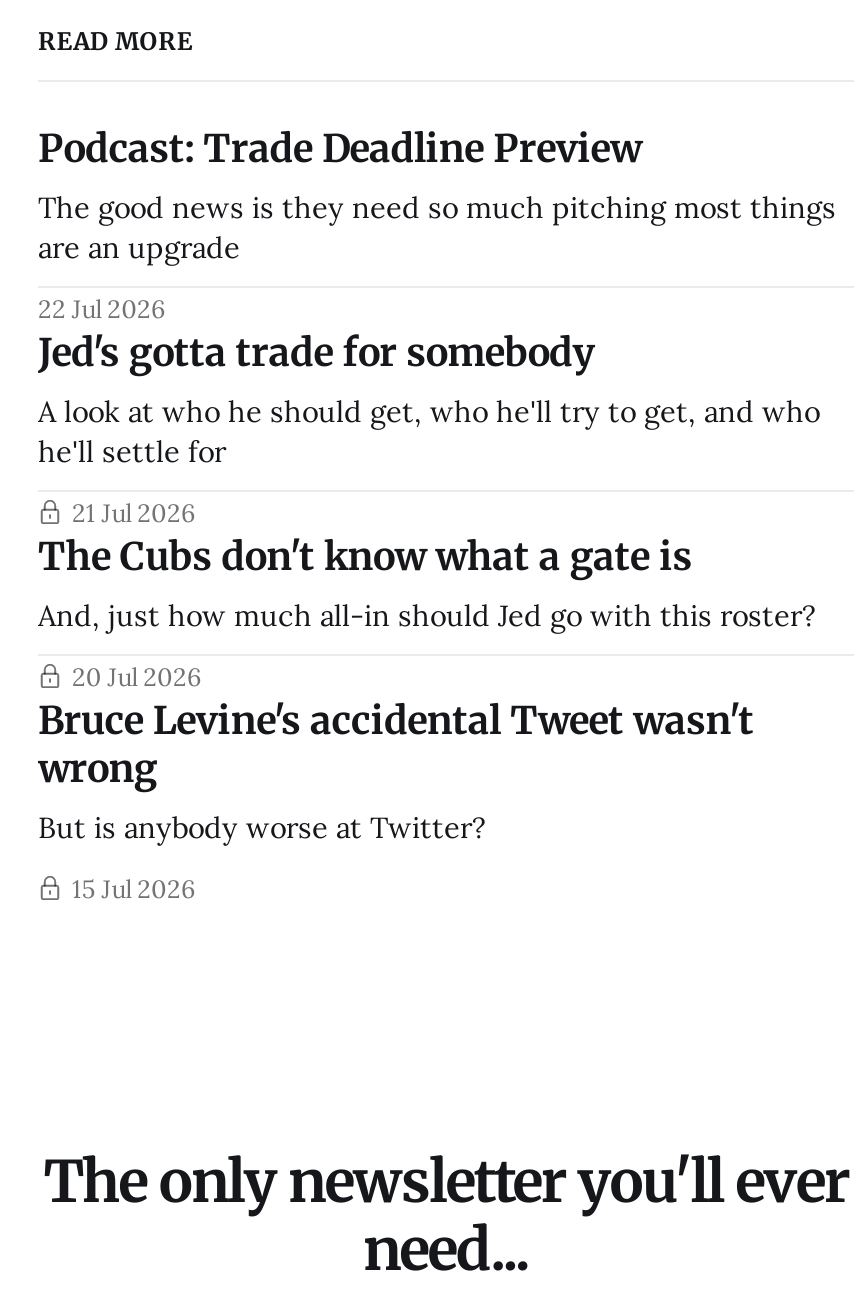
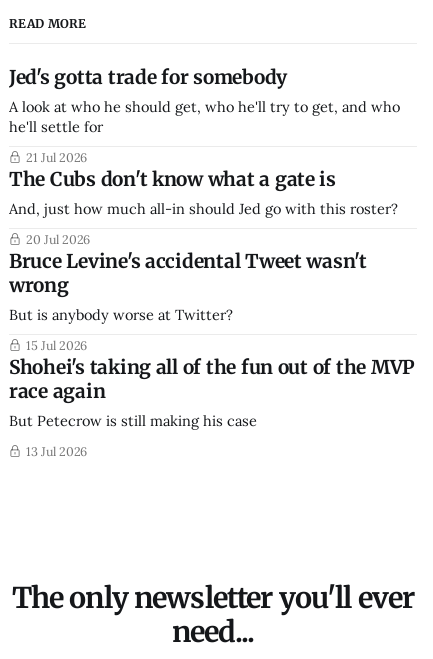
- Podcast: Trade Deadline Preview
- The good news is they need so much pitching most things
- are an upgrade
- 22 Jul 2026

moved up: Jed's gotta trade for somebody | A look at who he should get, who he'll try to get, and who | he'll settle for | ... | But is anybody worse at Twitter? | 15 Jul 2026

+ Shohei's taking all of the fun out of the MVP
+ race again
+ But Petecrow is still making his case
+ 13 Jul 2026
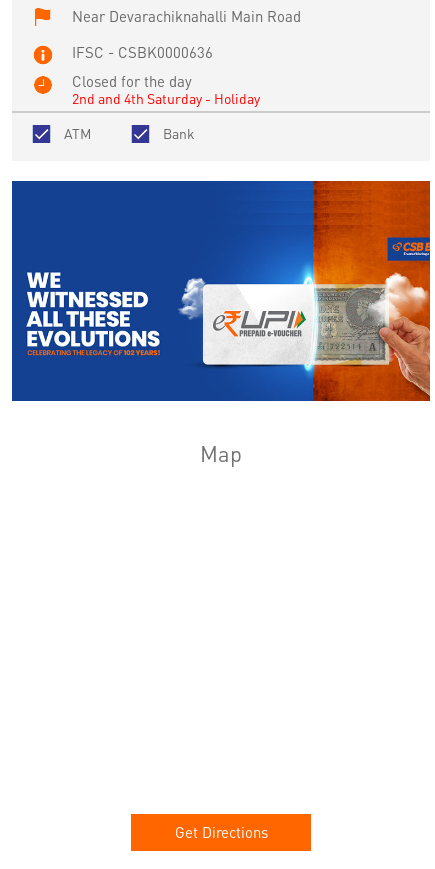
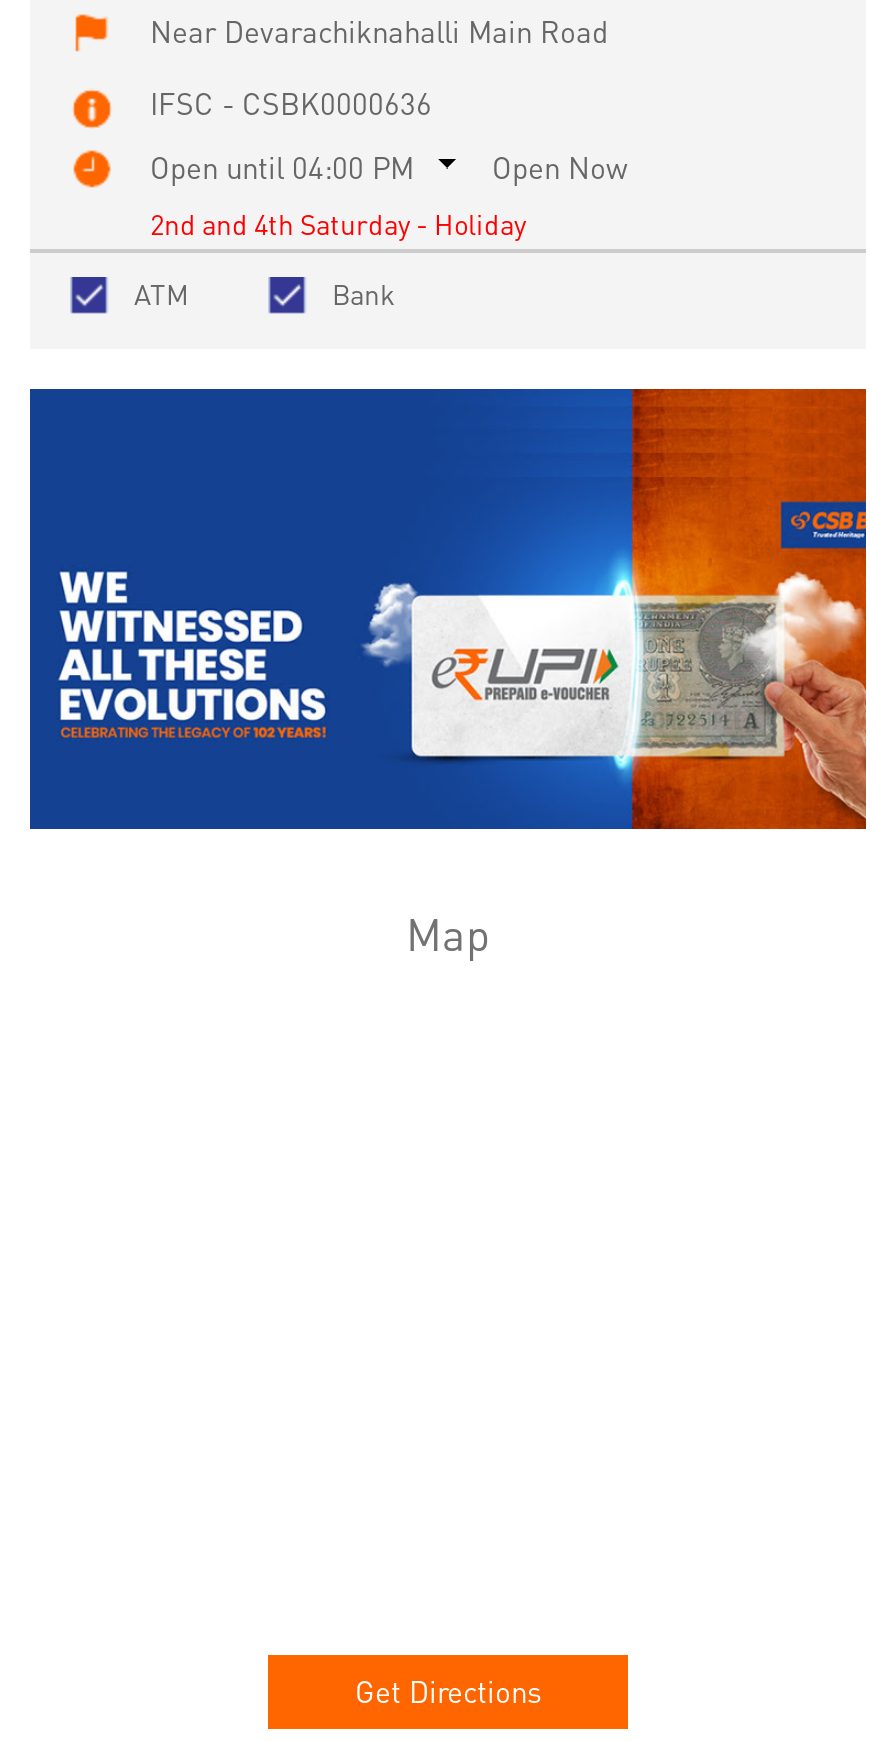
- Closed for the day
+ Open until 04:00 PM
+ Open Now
---
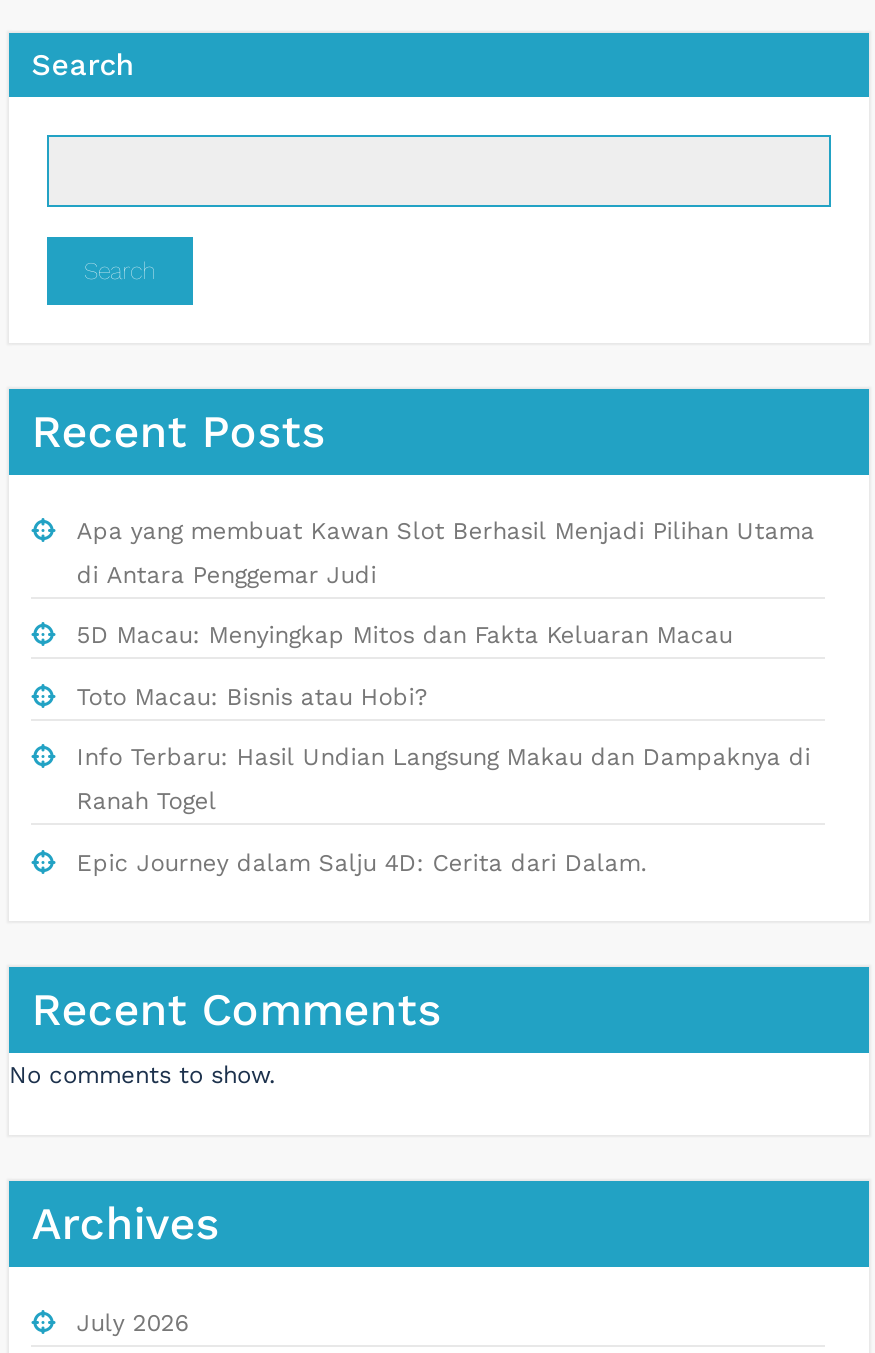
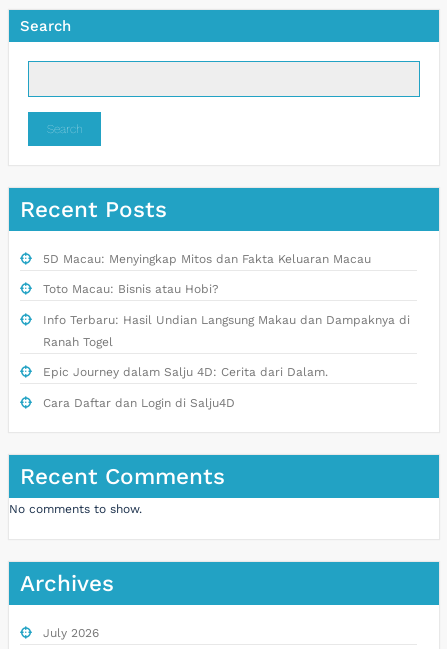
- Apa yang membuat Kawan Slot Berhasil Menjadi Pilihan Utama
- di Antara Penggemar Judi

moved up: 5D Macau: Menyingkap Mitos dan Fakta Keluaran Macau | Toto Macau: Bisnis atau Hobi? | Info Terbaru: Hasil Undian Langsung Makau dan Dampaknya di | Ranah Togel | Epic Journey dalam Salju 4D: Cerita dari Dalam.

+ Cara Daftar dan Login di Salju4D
* * *
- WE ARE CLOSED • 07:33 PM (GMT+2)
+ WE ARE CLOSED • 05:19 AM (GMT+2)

YOUR TASK
Return, word for word, the lines of the data above from the line with "moved up: 5D" through the line with "Login di Salju4D", inclusive.

TASK RESULT
moved up: 5D Macau: Menyingkap Mitos dan Fakta Keluaran Macau | Toto Macau: Bisnis atau Hobi? | Info Terbaru: Hasil Undian Langsung Makau dan Dampaknya di | Ranah Togel | Epic Journey dalam Salju 4D: Cerita dari Dalam.

+ Cara Daftar dan Login di Salju4D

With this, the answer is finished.